Officials with the Alameda County Health Care Services Agency said recently-released data reveal that the number of opioid overdose deaths decreased by nearly 50 percent in 2017.
According to the Centers for Disease Control and Prevention, an average of 115 Americans die every day from an opioid overdose.
Health Care Services Agency officials said they are working with multiple partners to reduce and prevent the misuse of opioids and associated mortality rates.
They said a coalition that includes the Alameda-Contra Costa Medical Association, the Safety Net Coalition, which is led by the Health Care Services Agency, and the MEDS Coalition are working together to address opioid abuse in Alameda County.
Dr. Thomas Sugarman, the president of the Alameda-Contra Costa Medical Association, said in a statement:
“The collective effort of providers from the entire medical community is making a life-saving difference.”
“Especially with the growing threat of fentanyl, now is the time to re-double our efforts to improve access to medication-assisted treatment and help individuals suffering from addiction walk the road to recovery.”
Dr.
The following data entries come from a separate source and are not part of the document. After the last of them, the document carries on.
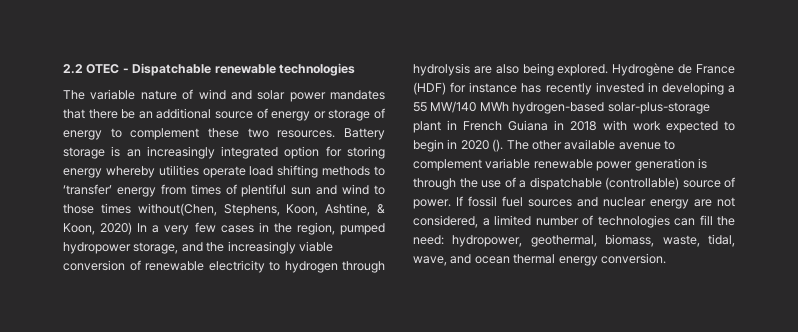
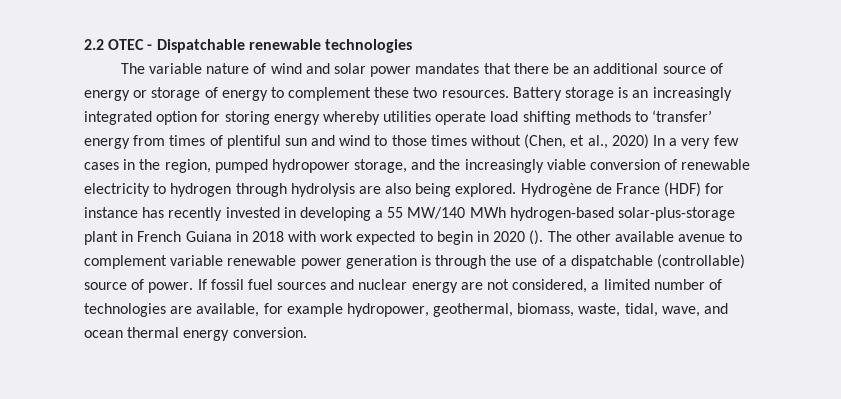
- Battery storage is an increasingly integrated option for storing energy whereby utilities operate load shifting methods to ‘transfer’ energy from times of plentiful sun and wind to those times without(Chen, Stephens, Koon, Ashtine, & Koon, 2020) In a very few cases in the region, pumped hydropower storage, and the increasingly viable conversion of renewable electricity to hydrogen through hydrolysis are also being explored.
+ Battery storage is an increasingly integrated option for storing energy whereby utilities operate load shifting methods to ‘transfer’ energy from times of plentiful sun and wind to those times without (Chen, et al., 2020) In a very few cases in the region, pumped hydropower storage, and the increasingly viable conversion of renewable electricity to hydrogen through hydrolysis are also being explored.
- If fossil fuel sources and nuclear energy are not considered, a limited number of technologies can fill the need: hydropower, geothermal, biomass, waste, tidal, wave, and ocean thermal energy conversion.
+ If fossil fuel sources and nuclear energy are not considered, a limited number of technologies are available, for example hydropower, geothermal, biomass, waste, tidal, wave, and ocean thermal energy conversion.

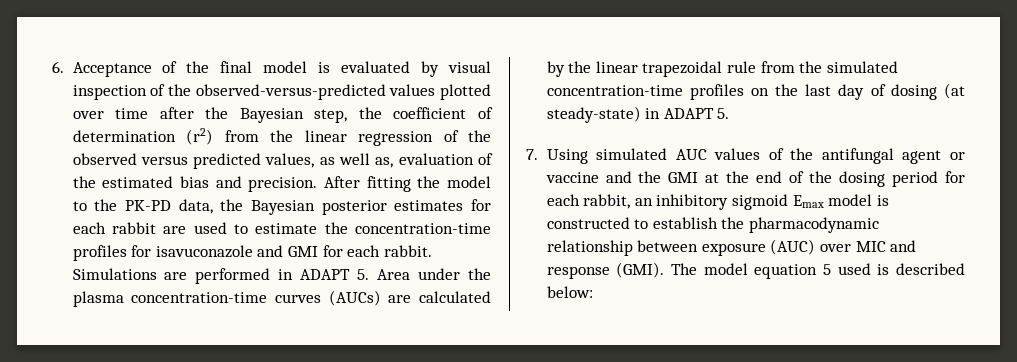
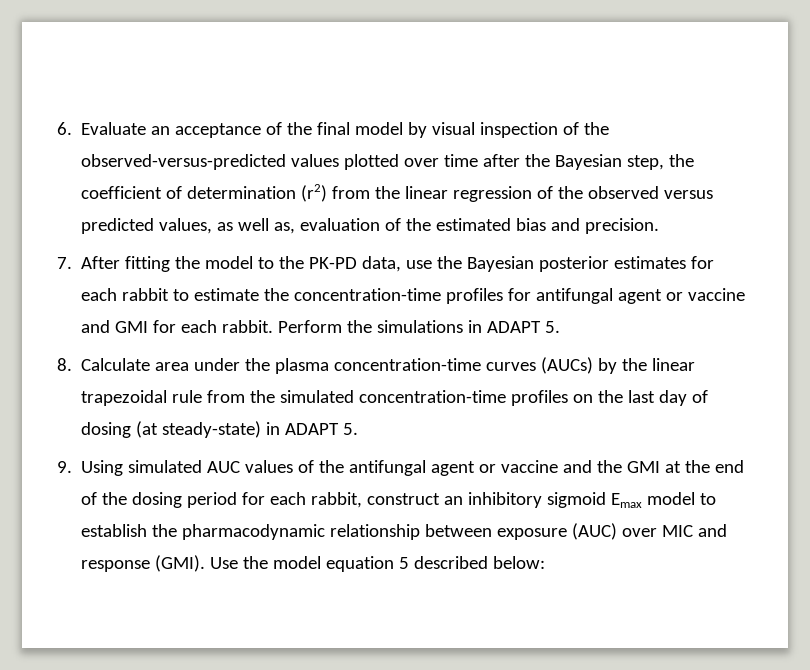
- 6. Acceptance of the final model is evaluated by visual inspection of the observed-versus-predicted values plotted over time after the Bayesian step, the coefficient of determination (r2) from the linear regression of the observed versus predicted values, as well as, evaluation of the estimated bias and precision. After fitting the model to the PK-PD data, the Bayesian posterior estimates for each rabbit are used to estimate the concentration-time profiles for isavuconazole and GMI for each rabbit.
+ 6. Evaluate an acceptance of the final model by visual inspection of the observed-versus-predicted values plotted over time after the Bayesian step, the coefficient of determination (r2) from the linear regression of the observed versus predicted values, as well as, evaluation of the estimated bias and precision.
+ 7. After fitting the model to the PK-PD data, use the Bayesian posterior estimates for each rabbit to estimate the concentration-time profiles for antifungal agent or vaccine and GMI for each rabbit.
- Simulations are performed in ADAPT 5. Area under the plasma concentration-time curves (AUCs) are calculated by the linear trapezoidal rule from the simulated concentration-time profiles on the last day of dosing (at steady-state) in ADAPT 5.
+ Perform the simulations in ADAPT 5.
+ 8. Calculate area under the plasma concentration-time curves (AUCs) by the linear trapezoidal rule from the simulated concentration-time profiles on the last day of dosing (at steady-state) in ADAPT 5.
- 7. Using simulated AUC values of the antifungal agent or vaccine and the GMI at the end of the dosing period for each rabbit, an inhibitory sigmoid Emax model is constructed to establish the pharmacodynamic relationship between exposure (AUC) over MIC and response (GMI).
+ 9. Using simulated AUC values of the antifungal agent or vaccine and the GMI at the end of the dosing period for each rabbit, construct an inhibitory sigmoid Emax model to establish the pharmacodynamic relationship between exposure (AUC) over MIC and response (GMI).
- The model equation 5 used is described below:
+ Use the model equation 5 described below:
Kathleen Clanon, the Health Care Service Agency’s medical director, said:
“The increase in availability in Buprenorphine makes life-saving treatment more accessible for patients and contributes to the decrease in overdoses and prescriptions in Alameda County.”
Health officials said Buprenorphine, known as “Bupe” for short, is a drug that allows people who use opioids to focus on improving their health instead of grappling with a vicious cycle of addiction and withdrawal.
They said Bupe offers the brain a chance to recover and heal, allowing the patient to find more time to engage in behaviors that promote recovery.
Coalition members said they have had success with an opioid misuse and overdose prevention and safety initiative because since 2015 prescriptions of opioids have decreased 12 percent in Alameda County and prescriptions for Buprenorphine have increased 16 percent.
In addition, they said it is also estimated that nearly 300 lives have been saved through the use of community-based Naloxone kits, which are antidotes to opioid overdoses.
Coalition members said the strategy to reduce opioid use and overdoses includes positively impacting the lives of abusers through needle exchanges and street medicine.
They said first responders who will carry Naloxone kits are being trained and the number of doctors who will prescribe Bupe for patients is rising.